For the third night in a row, cities across the Netherlands were struck by civil unrest as young people took to the streets to protest the country’s coronavirus policy. At least 100 arrests were made throughout the course of the weekend.
Over 100 arrested in violent anti-coronavirus riots
Since the latest COVID-19 restrictions were announced on November 12, Dutch police have faced protests and riots in a number of Dutch cities. The situation took a turn for the worse on Friday night, when rioters took to the streets of Rotterdam. By 9pm, a protest had descended into riots on the Coolsingel, as police cars were set alight and officers were physically attacked. Forces from across the country were brought in to manage the situation.
In an attempt to dispel rioters, police fired warning shots. Three rioters are being treated in hospital after suffering bullet injuries. A further four people are believed to have been injured, including one police officer who is being treated for a broken thigh and a journalist who was attacked by rioters. 49 arrests were made in what Rotterdam mayor Ahmed Aboutaleb called “an orgy of violence.”
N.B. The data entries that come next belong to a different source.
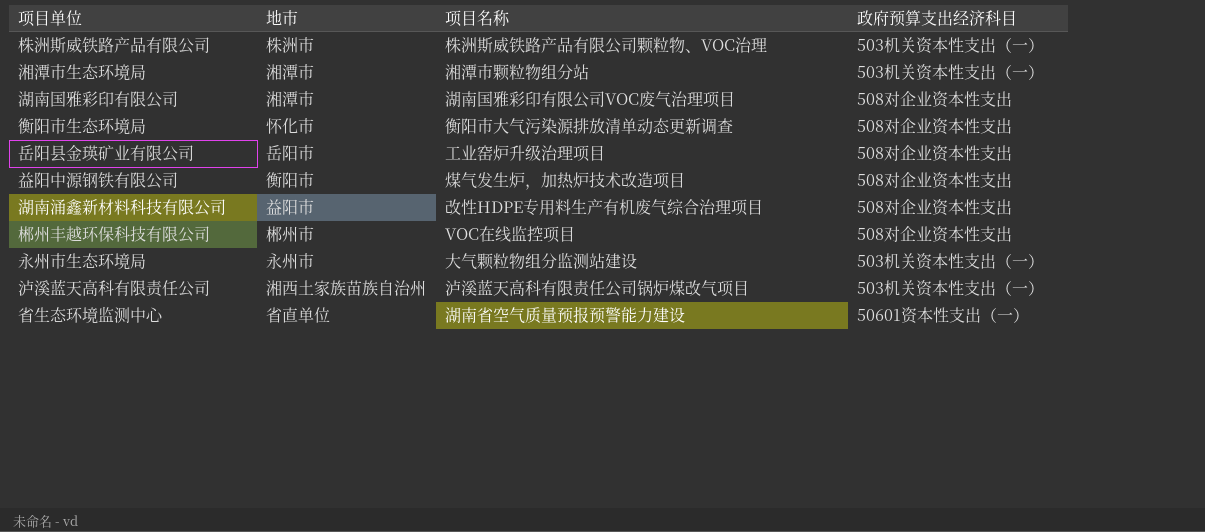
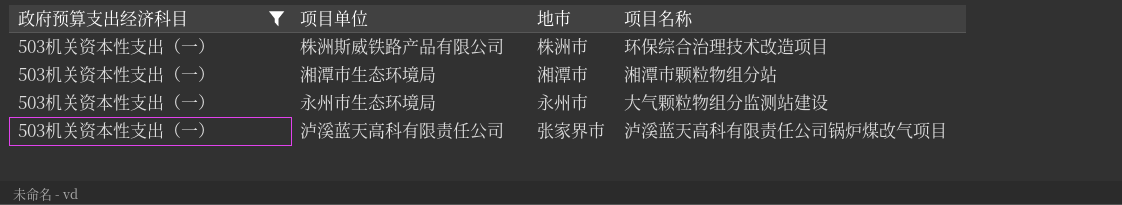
filter: none -> 政府预算支出经济科目 = 503机关资本性支出（一）
column 政府预算支出经济科目 | position: 4 -> 1
株洲斯威铁路产品有限公司 | 项目名称: 株洲斯威铁路产品有限公司颗粒物、VOC治理 -> 环保综合治理技术改造项目
泸溪蓝天高科有限责任公司 | 地市: 湘西土家族苗族自治州 -> 张家界市

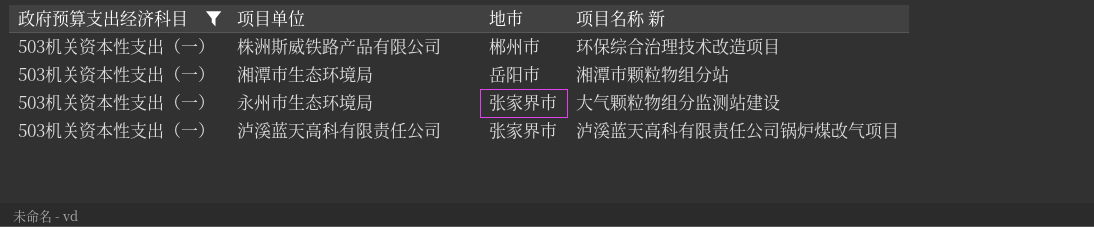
column name: 项目名称 -> 项目名称 新
株洲斯威铁路产品有限公司 | 地市: 株洲市 -> 郴州市
湘潭市生态环境局 | 地市: 湘潭市 -> 岳阳市
永州市生态环境局 | 地市: 永州市 -> 张家界市

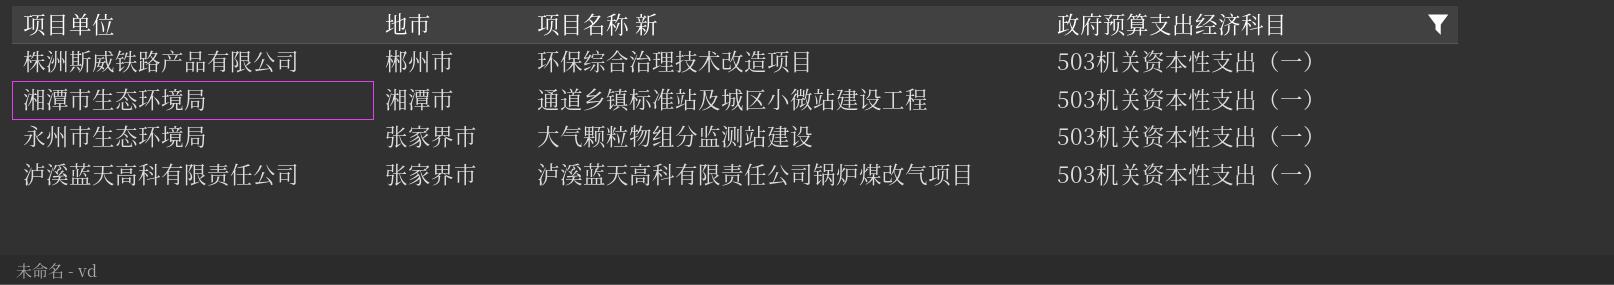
column 政府预算支出经济科目 | position: 1 -> 4
湘潭市生态环境局 | 地市: 岳阳市 -> 湘潭市
湘潭市生态环境局 | 项目名称 新: 湘潭市颗粒物组分站 -> 通道乡镇标准站及城区小微站建设工程

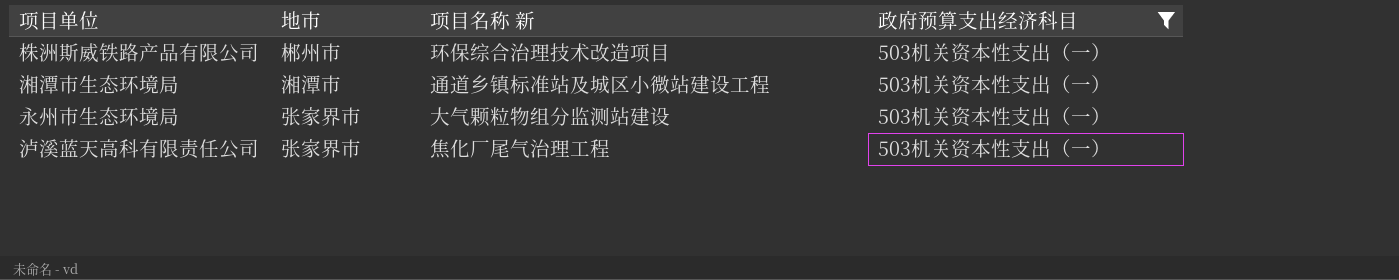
泸溪蓝天高科有限责任公司 | 项目名称 新: 泸溪蓝天高科有限责任公司锅炉煤改气项目 -> 焦化厂尾气治理工程

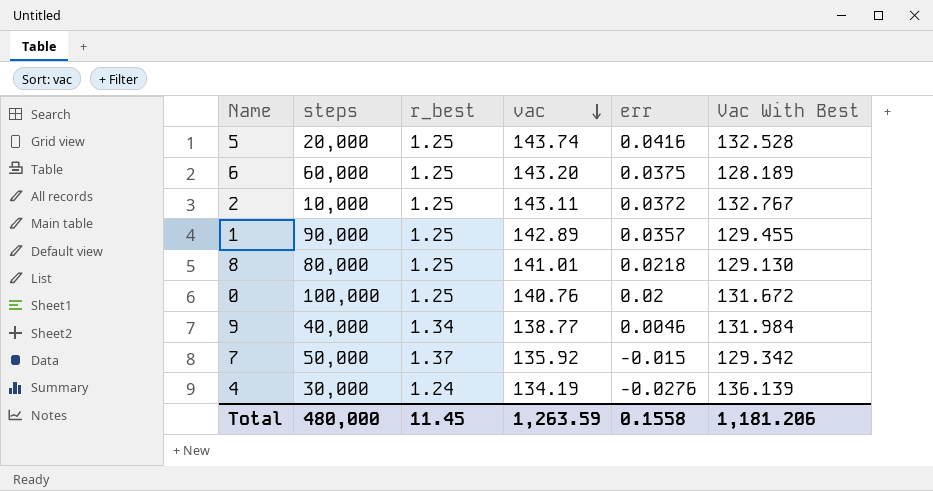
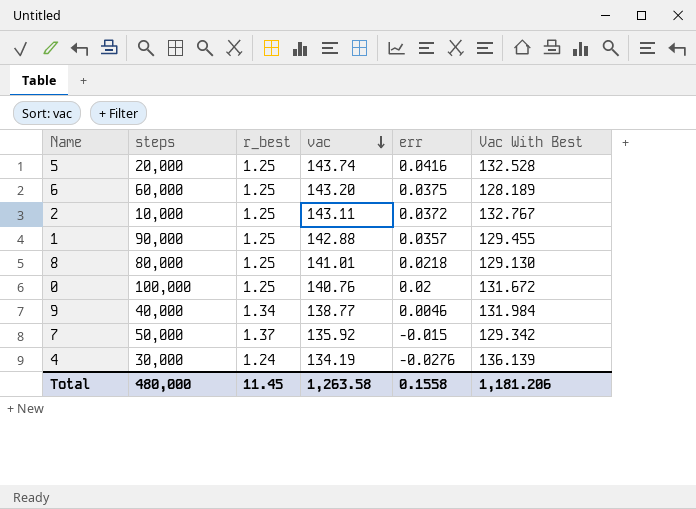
1 | vac: 142.89 -> 142.88
Total | vac: 1,263.59 -> 1,263.58

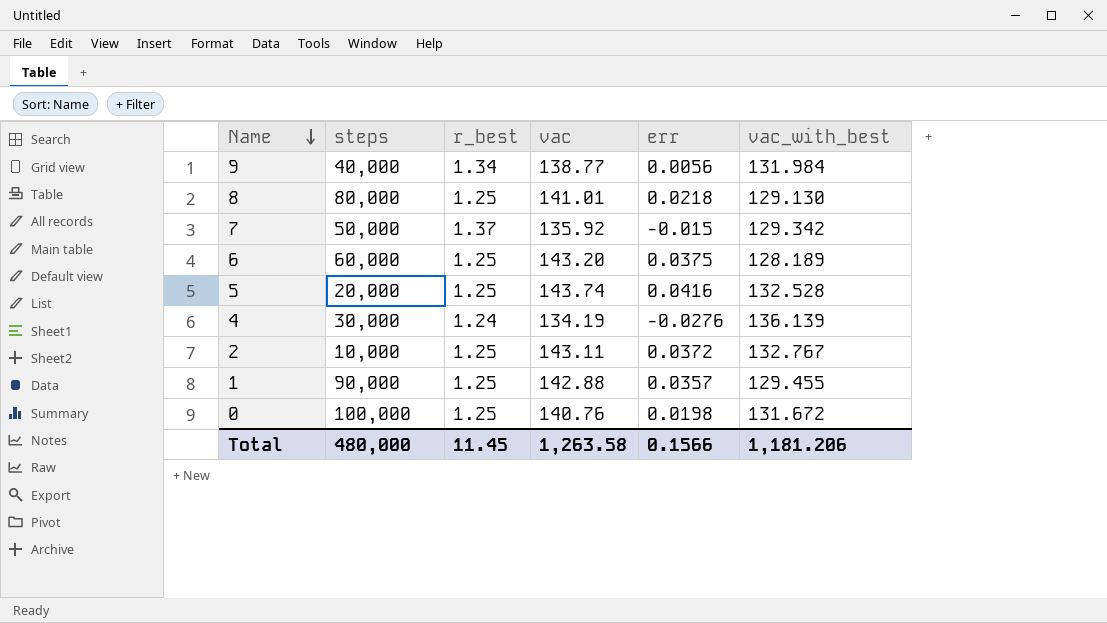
row order: vac descending -> Name descending
column name: Vac With Best -> vac_with_best
9 | err: 0.0046 -> 0.0056
0 | err: 0.02 -> 0.0198
Total | err: 0.1558 -> 0.1566

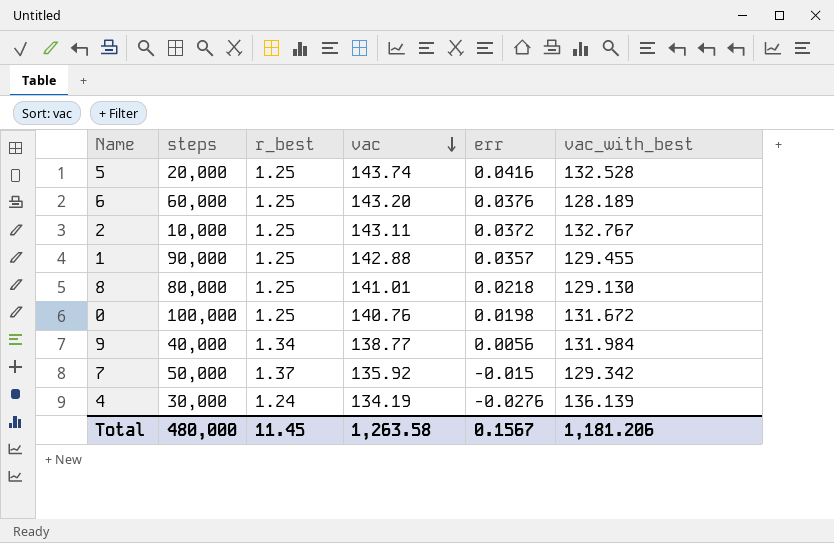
row order: Name descending -> vac descending
6 | err: 0.0375 -> 0.0376
Total | err: 0.1566 -> 0.1567

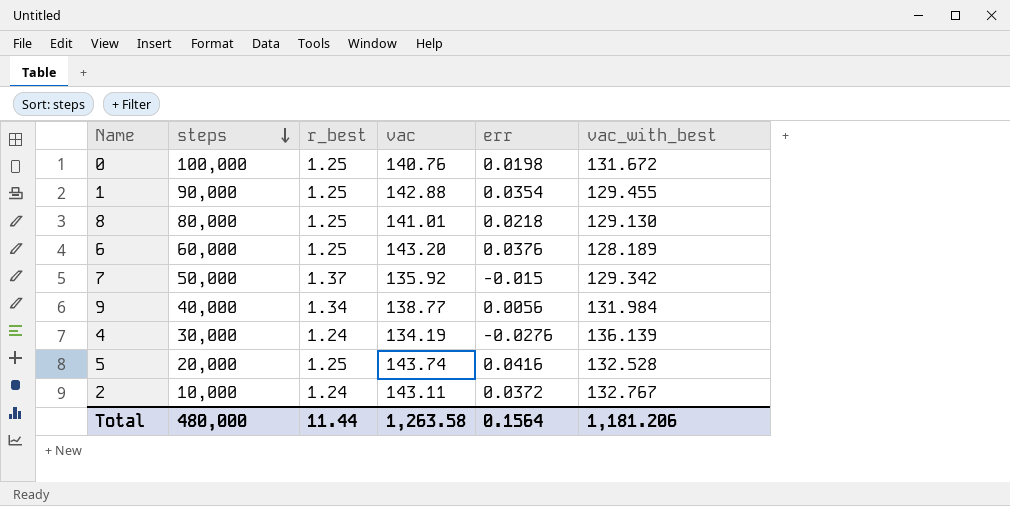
row order: vac descending -> steps descending
1 | err: 0.0357 -> 0.0354
2 | r_best: 1.25 -> 1.24
Total | r_best: 11.45 -> 11.44
Total | err: 0.1567 -> 0.1564

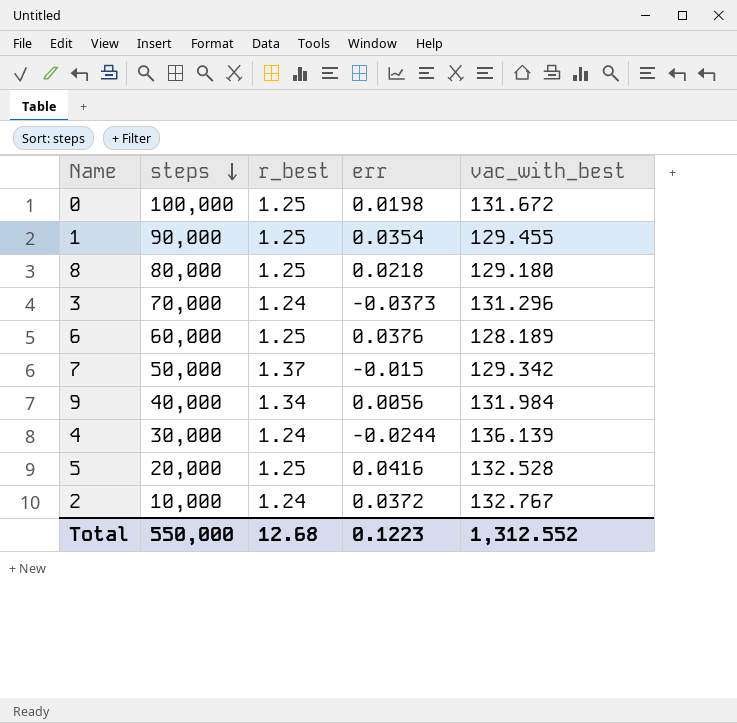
column vac | position: 4 -> none
8 | vac_with_best: 129.130 -> 129.180
row 3: none -> 70,000 | 1.24 | -0.0373 | 131.296
4 | err: -0.0276 -> -0.0244
Total | steps: 480,000 -> 550,000
Total | r_best: 11.44 -> 12.68
Total | err: 0.1564 -> 0.1223
Total | vac_with_best: 1,181.206 -> 1,312.552

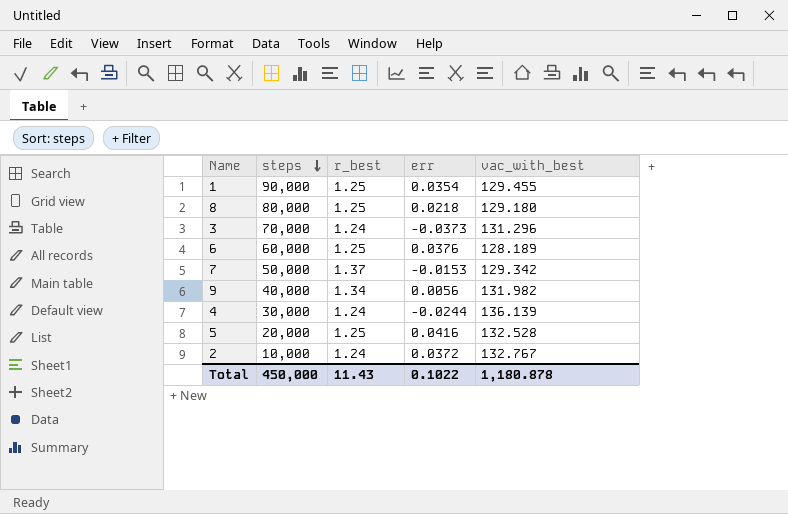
row 0: 100,000 | 1.25 | 0.0198 | 131.672 -> none
7 | err: -0.015 -> -0.0153
9 | vac_with_best: 131.984 -> 131.982
Total | steps: 550,000 -> 450,000
Total | r_best: 12.68 -> 11.43
Total | err: 0.1223 -> 0.1022
Total | vac_with_best: 1,312.552 -> 1,180.878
A further 28 suspects were arrested following another night of unrest on Saturday. Violence broke out across a number of cities, including The Hague, Roermond, and Urk. In The Hague, one rioter threw a stone through the window of an ambulance in which a patient was being treated. There were also protests in various cities, including Amsterdam.
The Netherlands struck by third night of riots
Sunday marked the third night of riots, as groups of young people wreaked havoc, setting off fireworks and destroying public property. In Enschede and Groningen, an emergency order was issued, providing police forces with more power to take action against rioters.
At least five arrests were made in Enschede. In Groningen, the municipality reports that rioters vandalised a shopfront and a bus stop, and set fire to a number of bicycles. At least three people were arrested. Meanwhile, in Roosendaal, at least 15 arrests were made following a night of unrest that saw a local primary school set on fire.
Police were also forced to take action in Tilburg, where an unknown number of youths gathered in a local park to light fireworks, destroying several bins in the process.
Dutch Justice Minister calls riots repulsive and criminal
This marks the second time this year the Netherlands has been struck by severe civil unrest in response to the government’s COVID-19 policy; in January, hundreds were arrested in riots after the national curfew came into effect.
Justice Minister Ferd Grapperhaus called the Rotterdam riots repulsive: “Demonstration is a great right in our society, but what we saw last night is simply criminal behaviour. It has nothing to do with demonstrating,” he told the press on Saturday.
The ACP police union called the riots completely unacceptable, and turned its criticism on the Dutch government, saying politicians have ignored the union’s warnings that riots were a real possibility: “If there had been more police capacity, we could have coped with the problems.”